Mark Grassi, for the United Nations Environment Programme (UNEP), said that a press conference would be held on Tuesday 26 April at 9:40 Geneva time in room B-128 of the Palais des Nations to launch the UNEP’s Sand and Sustainability 2022 report. The report’s coordinator and UNEP Global Resource Information Database-Geneva Director, Pascal Peduzzi, would present the report and answer questions.
Mr. Grassi said that sand was vital to economic development. It was needed to produce concrete and build vital infrastructure ranging from homes and roads to hospitals and schools. However, sand was not infinite, and was being used faster than it could be naturally regenerated. Demand had tripled over the last two decades. Depending on how and where it was extracted, it could also have major harmful impacts on livelihoods and the environment, for example due to erosion.
The report would put forward solutions for improved extraction and management of sand resources. It also laid out viable alternatives to sand for building, and set out specific recommendations for different sectors to help make sand management sustainable.
Alessandra Vellucci, Director of the United Nations Information Service (UNIS) in Geneva, said that today was International Mother Earth Day. Ms. Vellucci cited the Secretary-General, who said that we humans had been poor custodians of our fragile home. Today, the Earth was facing a triple planetary crisis: climate disruption, nature and biodiversity loss, pollution and waste.
However, the Secretary-General said that there was still hope. Fifty years ago, the world came together for the Stockholm Conference. It was the start of the global environmental movement. Since then, we had seen what was possible when we act as one.
He warned the world that we needed to do much more, much faster. “We must limit global temperature rise to 1.5 degrees,” he said.
He further stated that in June, the world would gather once again in Sweden for the Stockholm+50 meeting. “Let us make sure our leaders bring the ambition and action needed to address our triple planetary emergency. Because we have only one Mother Earth. We must do everything we can to protect her,” he concluded. The full message had been distributed to the journalists.
Ms Vellucci also said that the United Nations Office for Disaster Risk Reduction (UNDRR) would hold a press conference to launch its Global Assessment Report (GAR) on Disaster Risk Reduction 2022, “Our World at Risk: Transforming Governance for a Resilient Future” on Tuesday, April 26 at 2pm in a hybrid format. Speaking at the conference would be Ricardo Mena, Director of UNDRR; Francesca Perucci, Chief, Development Data and Outreach Branch, Statistics Division, Department of Economic and Social Affairs, United Nations and GAR Contributing Author; and Lisa Robinson, BBC Media Action, Lead Author of GAR 2022 chapter on “Advancing risk communication”.

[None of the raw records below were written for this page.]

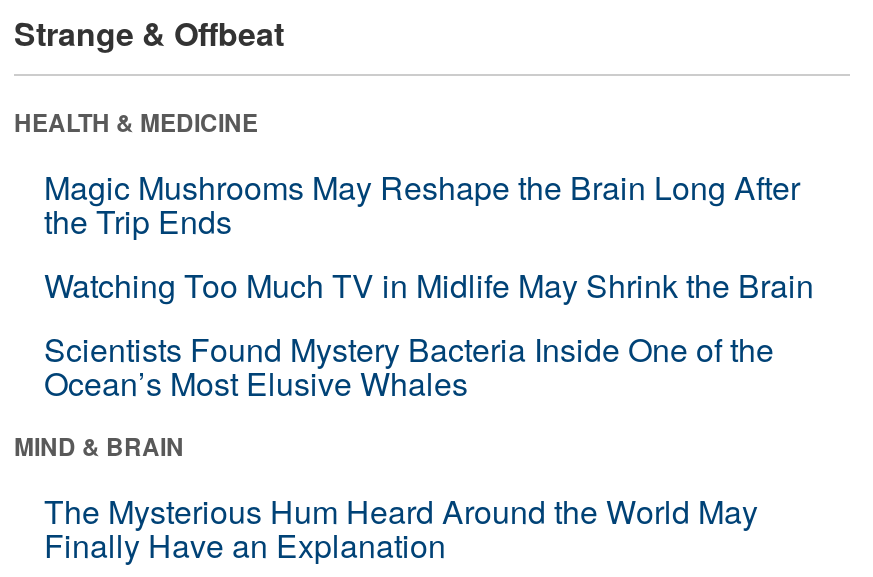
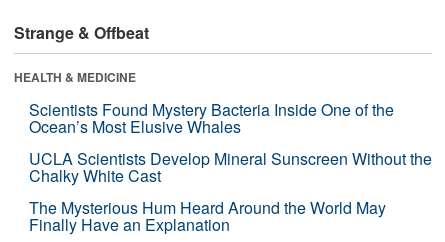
- Magic Mushrooms May Reshape the Brain Long After
- the Trip Ends
- Watching Too Much TV in Midlife May Shrink the Brain

moved up: Scientists Found Mystery Bacteria Inside One of the | Ocean’s Most Elusive Whales

- MIND & BRAIN
+ UCLA Scientists Develop Mineral Sunscreen Without the
+ Chalky White Cast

The Committee on the Elimination of Racial Discrimination (106th session, 11 to 29 April), was concluding this morning its review of the report of Kazakhstan. It would then conclude next Friday its session and issue its concluding observations on the reports of the four countries reviewed during the 106th session: Cameroon, Luxembourg, Estonia and Kazakhstan.

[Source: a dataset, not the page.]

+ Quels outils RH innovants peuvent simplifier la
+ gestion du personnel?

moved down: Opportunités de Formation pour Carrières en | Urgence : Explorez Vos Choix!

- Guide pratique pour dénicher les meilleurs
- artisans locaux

The Committee Against Torture (73rd session, 19 April – 13 May) would have next Monday morning a meeting with the Subcommittee on Prevention of Torture (SPT). Instead of this afternoon as initially planned, it would conclude the review of the report of Cuba next Friday morning (29 April). Other countries to be reviewed during the session were Iraq (26 April am and 27 pm), Montenegro (27 April am and 28 pm), Kenya (4 May am and 5 pm) and Uruguay (5 May am and 6 pm).

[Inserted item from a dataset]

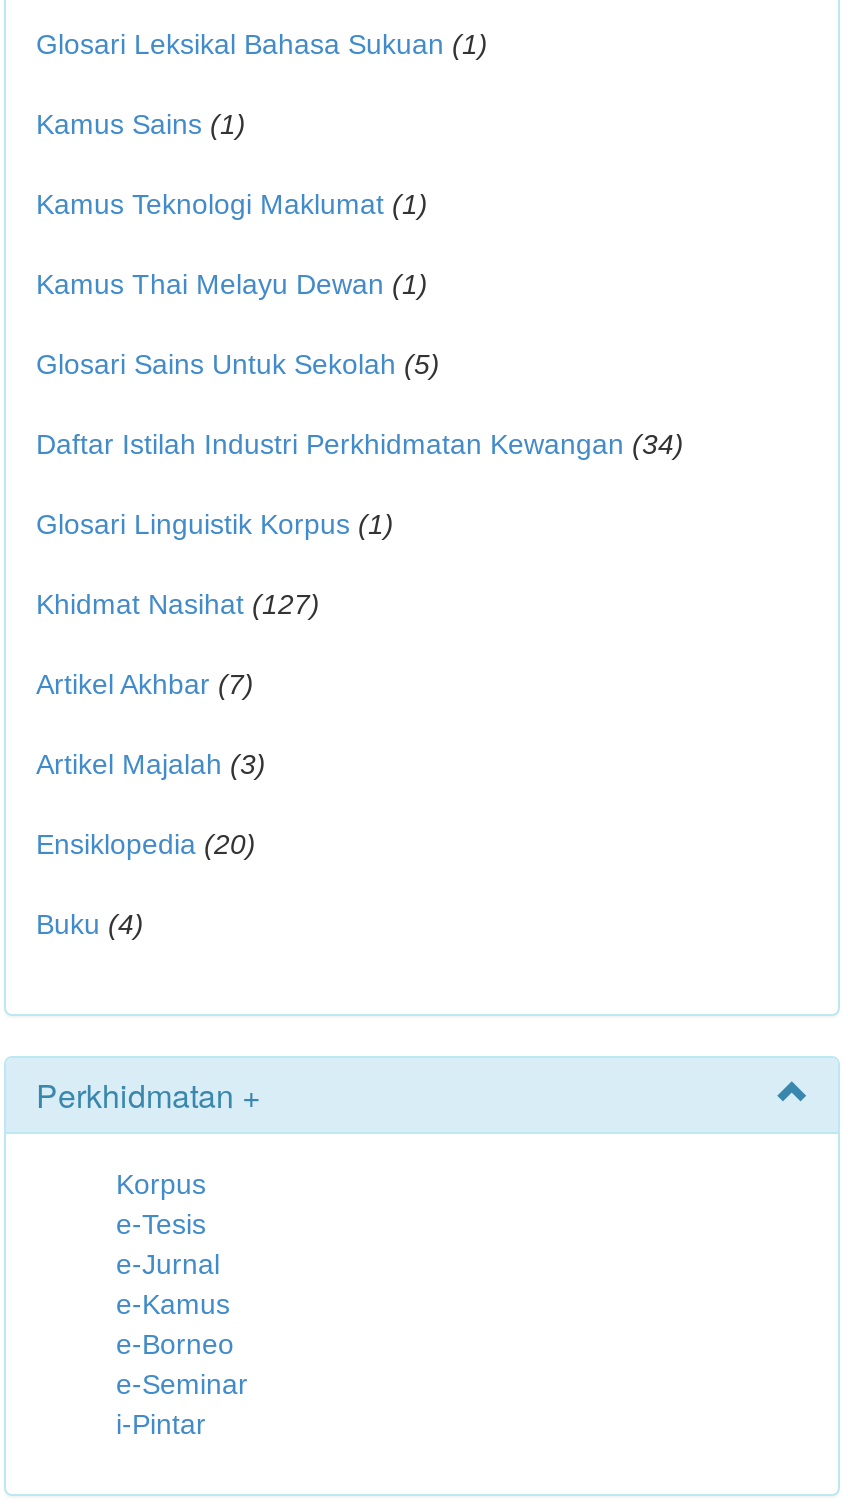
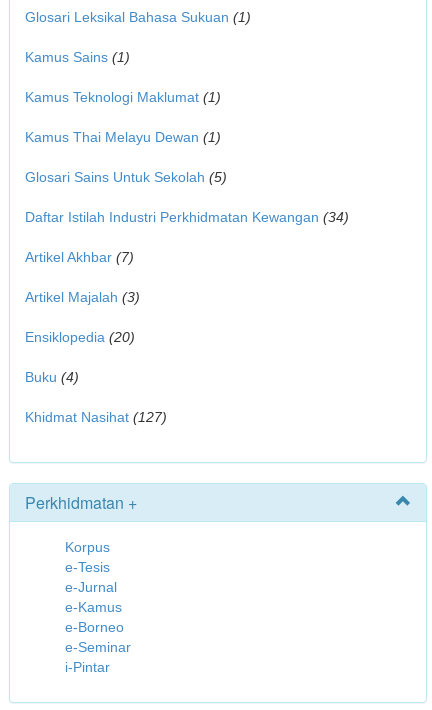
- Glosari Linguistik Korpus (1)

moved down: Khidmat Nasihat (127)

moved up: Artikel Akhbar (7) | Artikel Majalah (3) | Ensiklopedia (20) | Buku (4)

On April 24, the international community would commemorate the International Day of Multilateralism and Diplomacy for Peace. The day had special significance in Geneva, the home of multilateralism. UNIS would launch a webpage to commemorate the day on the UN Geneva website, on which a message from the Secretary-General would be displayed. Ms. Vellucci invited all persons to visit the website and watch the interviews posted on it.